The Evolution of Transaction Management – Part 2

lanir-shachamTransaction management tools monitor the entire system, not just singular components. This article discusses how transaction management enables true availability.

Transaction management is a natural continuation of the past 15 year evolution of IT systems management. In the last few years, the data center has finally started to stabilize—the number of “node types” seems to be stabilizing and each node has had tools developed for it.

It seems that distributed systems are not going to see any additional node types on top of proxies, Web servers, application servers, databases, message brokers and storage anytime soon. Not to undermine the complexity of service oriented architectures, but as far as solving the problem of tracking transactions is concerned it seems that things are stabilizing enough to enable a viable solution.

Silo-specific tools can solve 90% of the problems, leaving IT departments with the hardest to solve: the last 10 percent. This last 10 percent is characterized, for example, by those application bottlenecks that occur even though all of the silo-specific tools are showing 100 percent availability. Traditional monitoring tools struggle to obtain good response time metrics outside of the mainframe.
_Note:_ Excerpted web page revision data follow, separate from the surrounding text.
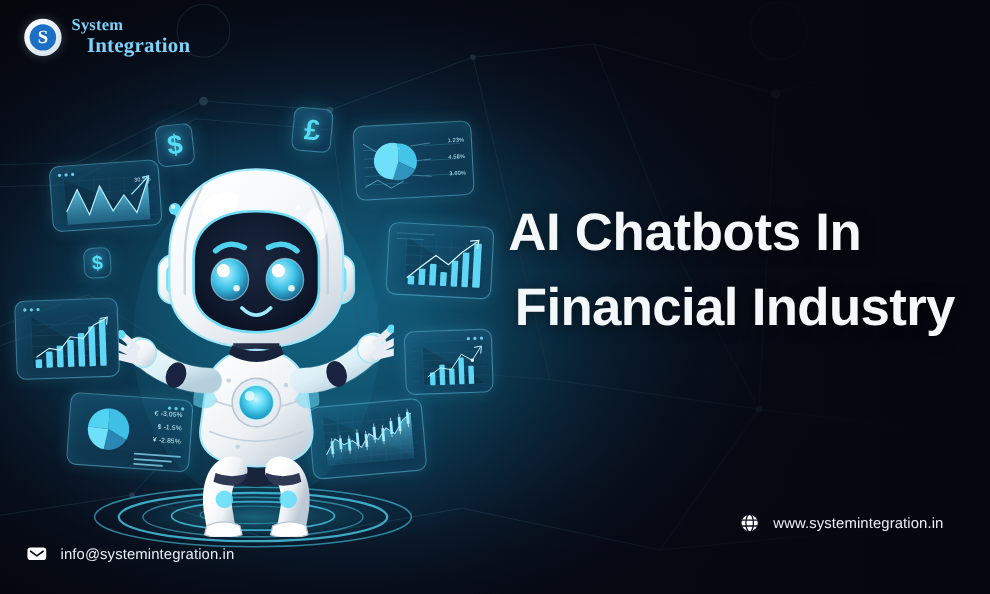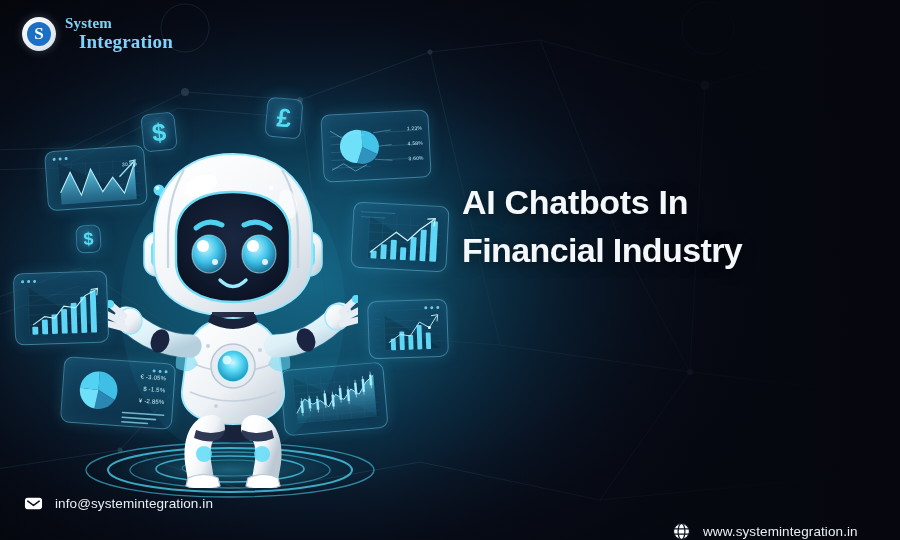--- a/index.html
+++ b/index.html
@@ -50,7 +50,7 @@
   
   .headline{
     position:absolute; left:462px; top:178px; width:412px;
-    color:#f4f8fb; font-weight:bold; font-size:34px; line-height:1.42;
+    color:#f4f8fb; font-weight:bold; font-size:48px; line-height:1.42;
     letter-spacing:-.3px;
     text-shadow:0 2px 14px rgba(0,0,0,.55);
   }

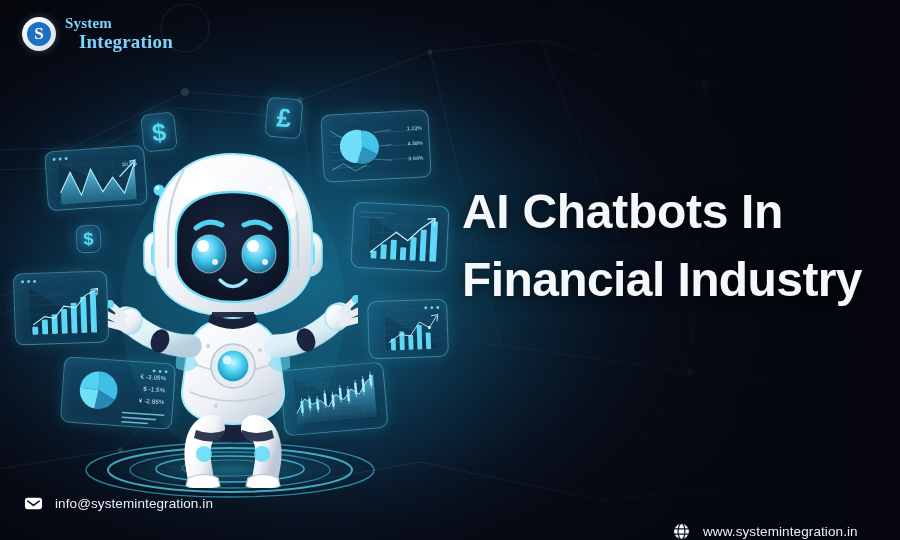--- a/index.html
+++ b/index.html
@@ -54,7 +54,7 @@
     letter-spacing:-.3px;
     text-shadow:0 2px 14px rgba(0,0,0,.55);
   }
-  .headline .l2{ display:block; letter-spacing:-.6px; }
+  .headline .l2{ display:block; letter-spacing:-.6px;text-align:center; }
 
   
   .footer-item{ position:absolute; display:flex; align-items:center; gap:12px; }

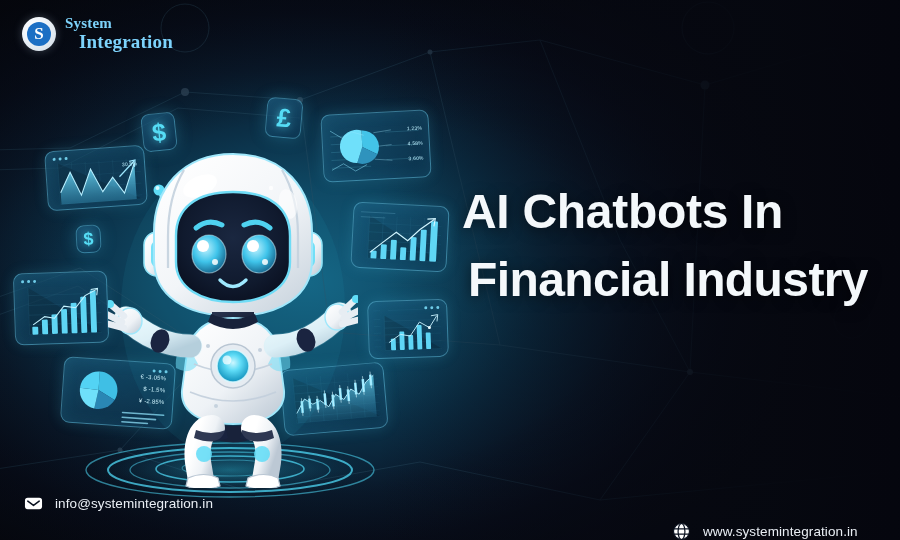--- a/index.html
+++ b/index.html
@@ -59,7 +59,7 @@
   
   .footer-item{ position:absolute; display:flex; align-items:center; gap:12px; }
   .f-mail{ left:24px; top:494px; }
-  .f-web{ left:672px; top:522px; }
+  .f-web{ left:672px; top:466px; }
   .f-ico{ width:19px;height:19px; display:flex;align-items:center;justify-content:center; flex:0 0 auto;}
   .f-txt{ color:#e9eef4; font-size:13.5px; letter-spacing:.1px; }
Simply locating the source of the latency is usually the longest step towards resolution when dealing with mission-critical incidents.
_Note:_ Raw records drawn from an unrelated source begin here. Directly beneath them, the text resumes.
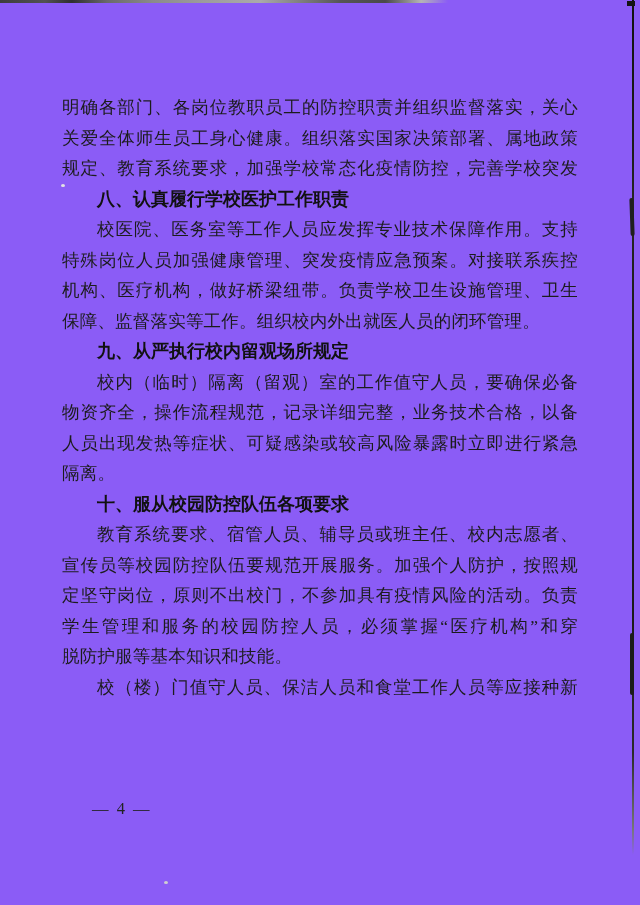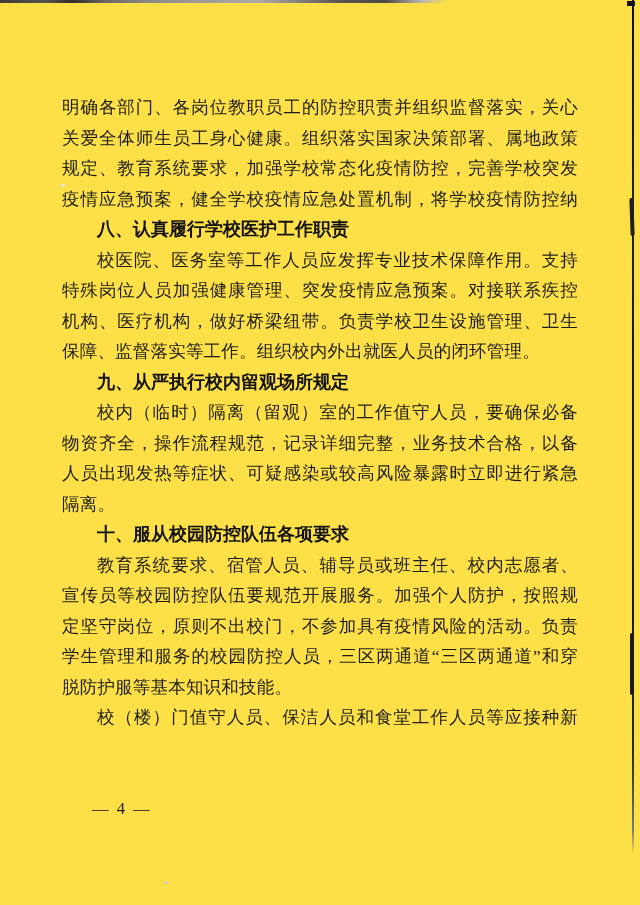--- a/index.html
+++ b/index.html
@@ -13,7 +13,7 @@
     position: relative;
     width: 640px;
     height: 905px;
-    background: #fde047;
+    background: #8b5cf6;
     overflow: hidden;
     font-family: "Liberation Serif", serif;
     color: #1c1c1c;

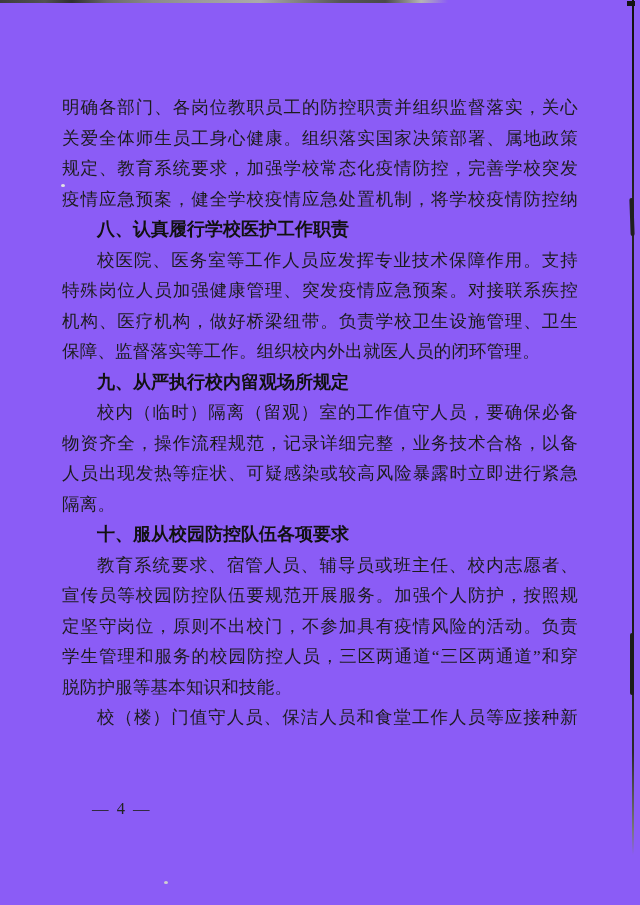--- a/index.html
+++ b/index.html
@@ -125,7 +125,6 @@
     <div class="tline">明确各部门、各岗位教职员工的防控职责并组织监督落实，关心</div>
     <div class="tline">关爱全体师生员工身心健康。组织落实国家决策部署、属地政策</div>
     <div class="tline">规定、教育系统要求，加强学校常态化疫情防控，完善学校突发</div>
-    <div class="tline">疫情应急预案，健全学校疫情应急处置机制，将学校疫情防控纳</div>
     <div class="thead">八、认真履行学校医护工作职责</div>
     <div class="tline ind">校医院、医务室等工作人员应发挥专业技术保障作用。支持</div>
     <div class="tline">特殊岗位人员加强健康管理、突发疫情应急预案。对接联系疾控</div>

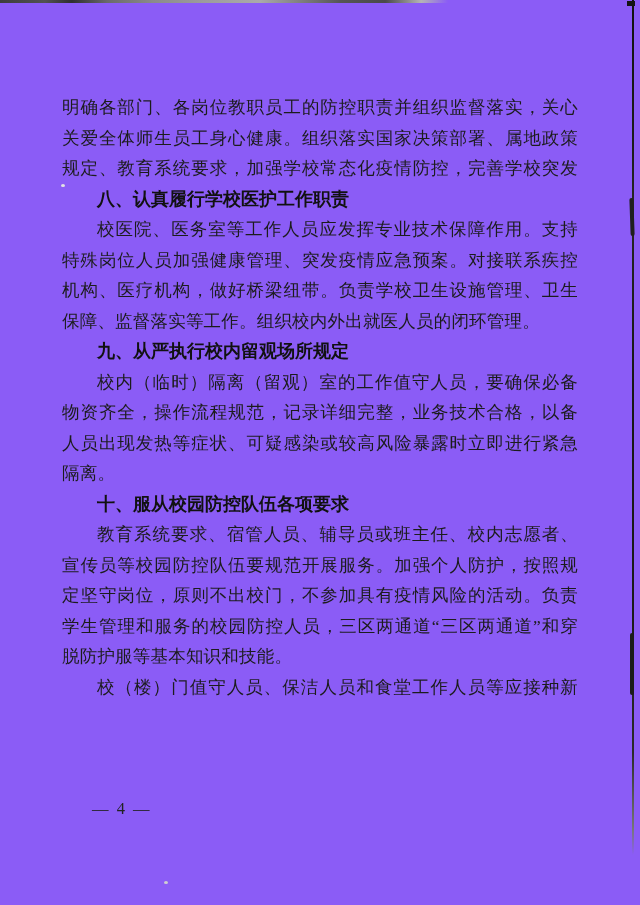--- a/index.html
+++ b/index.html
@@ -139,7 +139,7 @@
     <div class="tline ind">教育系统要求、宿管人员、辅导员或班主任、校内志愿者、</div>
     <div class="tline">宣传员等校园防控队伍要规范开展服务。加强个人防护，按照规</div>
     <div class="tline">定坚守岗位，原则不出校门，不参加具有疫情风险的活动。负责</div>
-    <div class="tline">学生管理和服务的校园防控人员，三区两通道“三区两通道”和穿</div>
+    <div class="tline">学生管理和服务的校园防控人员，必须掌握“医疗机构”和穿</div>
     <div class="tline last">脱防护服等基本知识和技能。</div>
     <div class="tline ind">校（楼）门值守人员、保洁人员和食堂工作人员等应接种新</div>
   </div>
If the monitoring tools at all tiers are showing 100 percent availability, how do you know there is a problem? Either the enterprise has put in place an end-user measurement tool, or the help desk is receiving user complaints.

The IT organization’s number one priority is very simple: ensure that all transactions are executing correctly and in a timely manner.

The demand for business transaction management tools originates from just that sort of an issue where service levels are not acceptable, but current tools fail to show it. What has enabled the development of these transaction management tools is the data center’s recent stabilization. With the number of node types staying constant for a few years, it is finally possible to catch up and enable full visibility into the entire data center. This is exactly what transaction management solutions must provide.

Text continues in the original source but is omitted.